··· SUPPLIED RECORDS ···
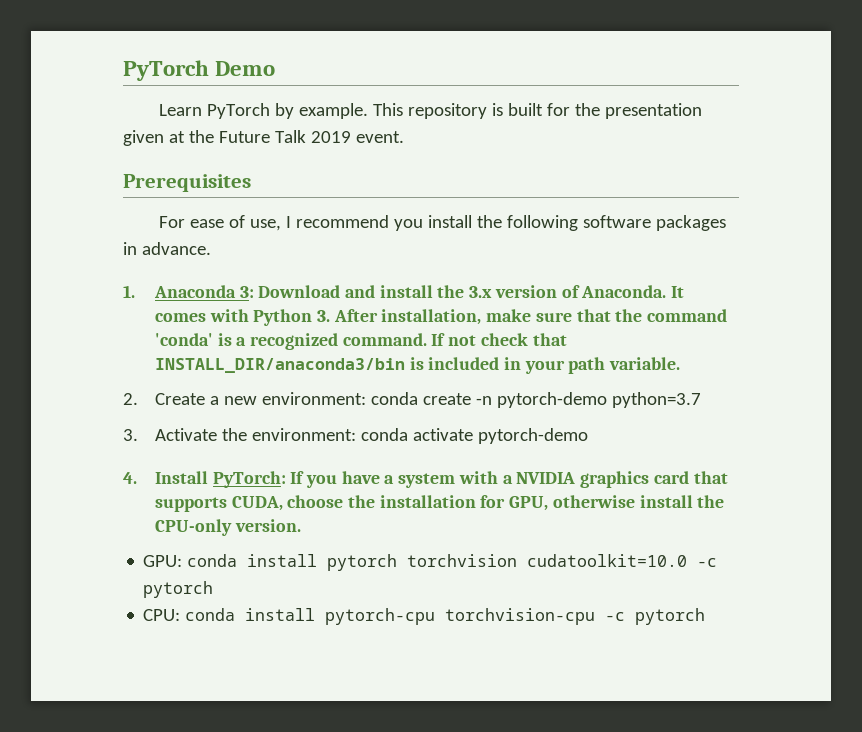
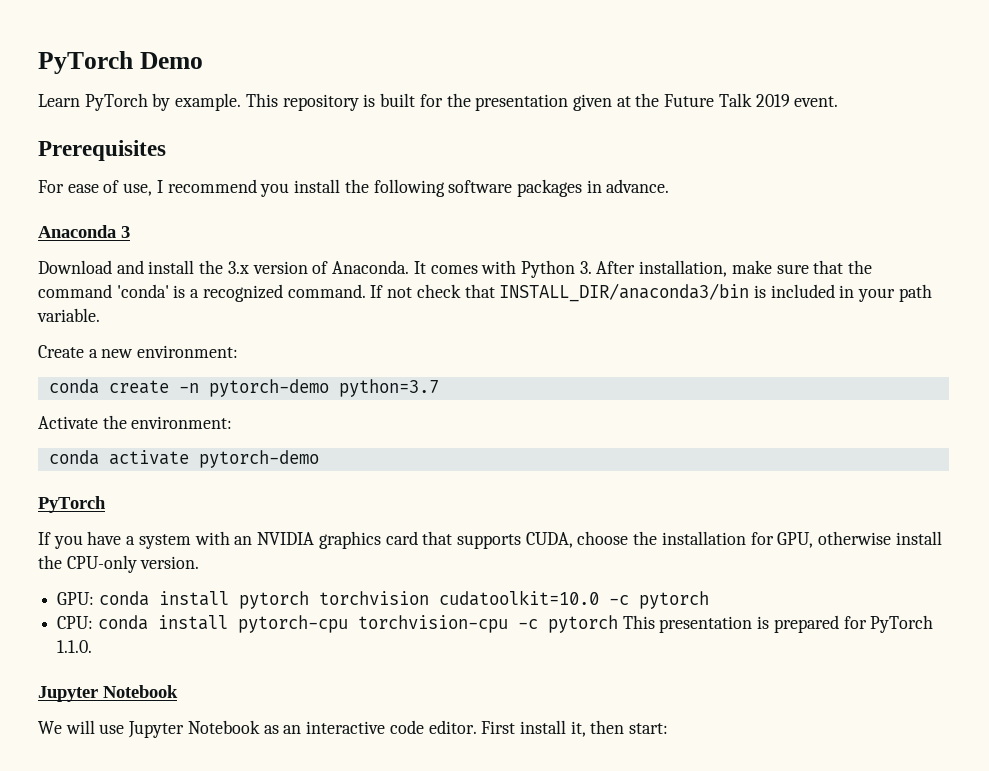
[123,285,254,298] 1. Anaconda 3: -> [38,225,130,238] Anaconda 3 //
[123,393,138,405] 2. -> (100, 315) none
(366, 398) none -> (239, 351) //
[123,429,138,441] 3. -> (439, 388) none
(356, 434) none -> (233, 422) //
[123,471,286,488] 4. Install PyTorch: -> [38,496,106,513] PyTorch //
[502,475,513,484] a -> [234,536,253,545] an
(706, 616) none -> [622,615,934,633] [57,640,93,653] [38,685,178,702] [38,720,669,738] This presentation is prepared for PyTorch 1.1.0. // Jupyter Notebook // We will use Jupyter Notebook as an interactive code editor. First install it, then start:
···
··· SUPPLIED RECORDS ···
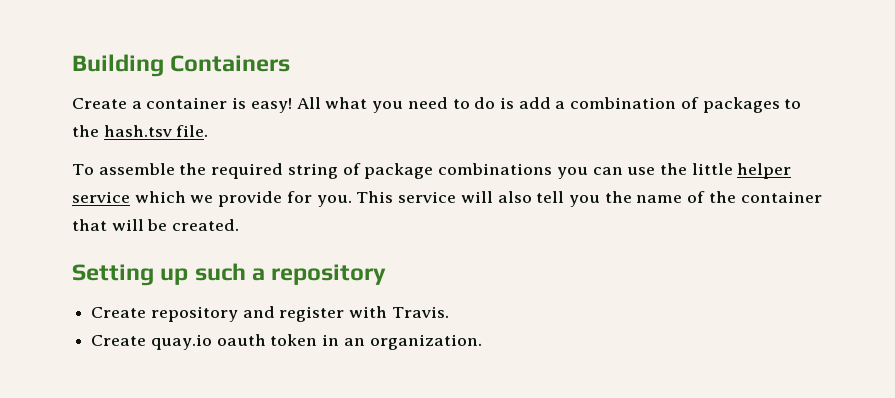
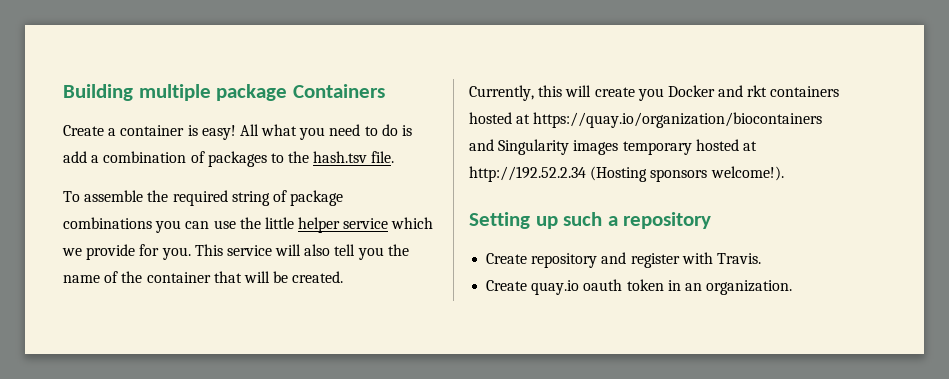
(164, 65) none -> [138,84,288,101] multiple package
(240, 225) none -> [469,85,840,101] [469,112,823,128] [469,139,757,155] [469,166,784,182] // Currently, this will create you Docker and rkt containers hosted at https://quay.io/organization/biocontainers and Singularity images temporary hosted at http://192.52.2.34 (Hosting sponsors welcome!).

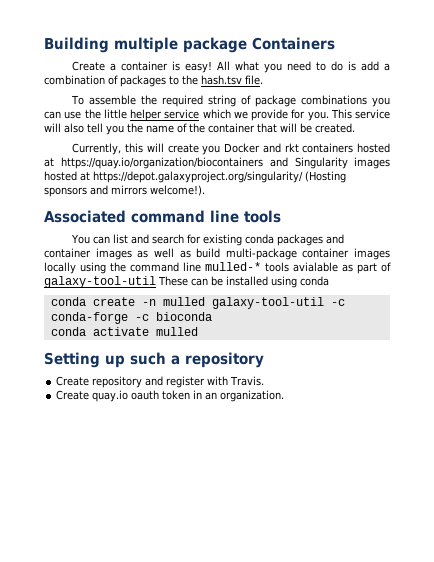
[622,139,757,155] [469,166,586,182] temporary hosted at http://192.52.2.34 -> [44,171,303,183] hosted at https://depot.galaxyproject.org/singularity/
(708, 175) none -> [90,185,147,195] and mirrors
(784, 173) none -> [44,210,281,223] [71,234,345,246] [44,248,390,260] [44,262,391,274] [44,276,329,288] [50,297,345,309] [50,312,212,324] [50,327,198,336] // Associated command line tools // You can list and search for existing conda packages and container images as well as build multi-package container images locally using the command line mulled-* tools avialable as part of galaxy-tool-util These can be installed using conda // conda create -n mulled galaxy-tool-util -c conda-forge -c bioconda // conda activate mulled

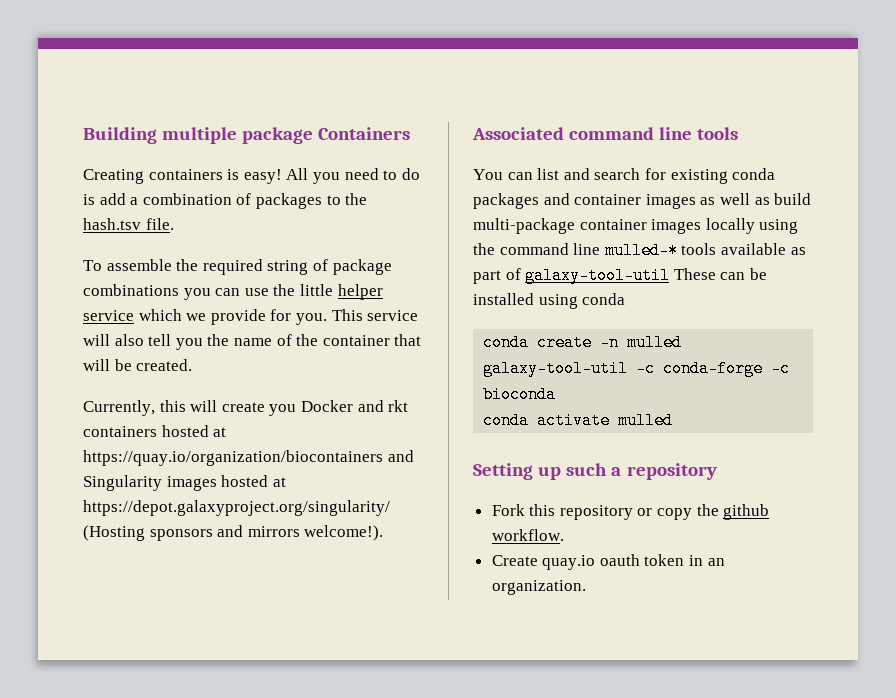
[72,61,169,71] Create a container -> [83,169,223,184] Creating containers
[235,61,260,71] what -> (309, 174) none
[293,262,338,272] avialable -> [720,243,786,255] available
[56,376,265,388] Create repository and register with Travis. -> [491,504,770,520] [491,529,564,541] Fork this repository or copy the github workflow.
···
WORK INSTRUCTIONS – Starting with the line with "[123,429,138,441] 3. -> (439, 388) none" above and going on through the line with "(706, 616) none", transcribe every line exactly, both ends included, and add nothing.

EXERCISE RESULT –
[123,429,138,441] 3. -> (439, 388) none
(356, 434) none -> (233, 422) //
[123,471,286,488] 4. Install PyTorch: -> [38,496,106,513] PyTorch //
[502,475,513,484] a -> [234,536,253,545] an
(706, 616) none -> [622,615,934,633] [57,640,93,653] [38,685,178,702] [38,720,669,738] This presentation is prepared for PyTorch 1.1.0. // Jupyter Notebook // We will use Jupyter Notebook as an interactive code editor. First install it, then start:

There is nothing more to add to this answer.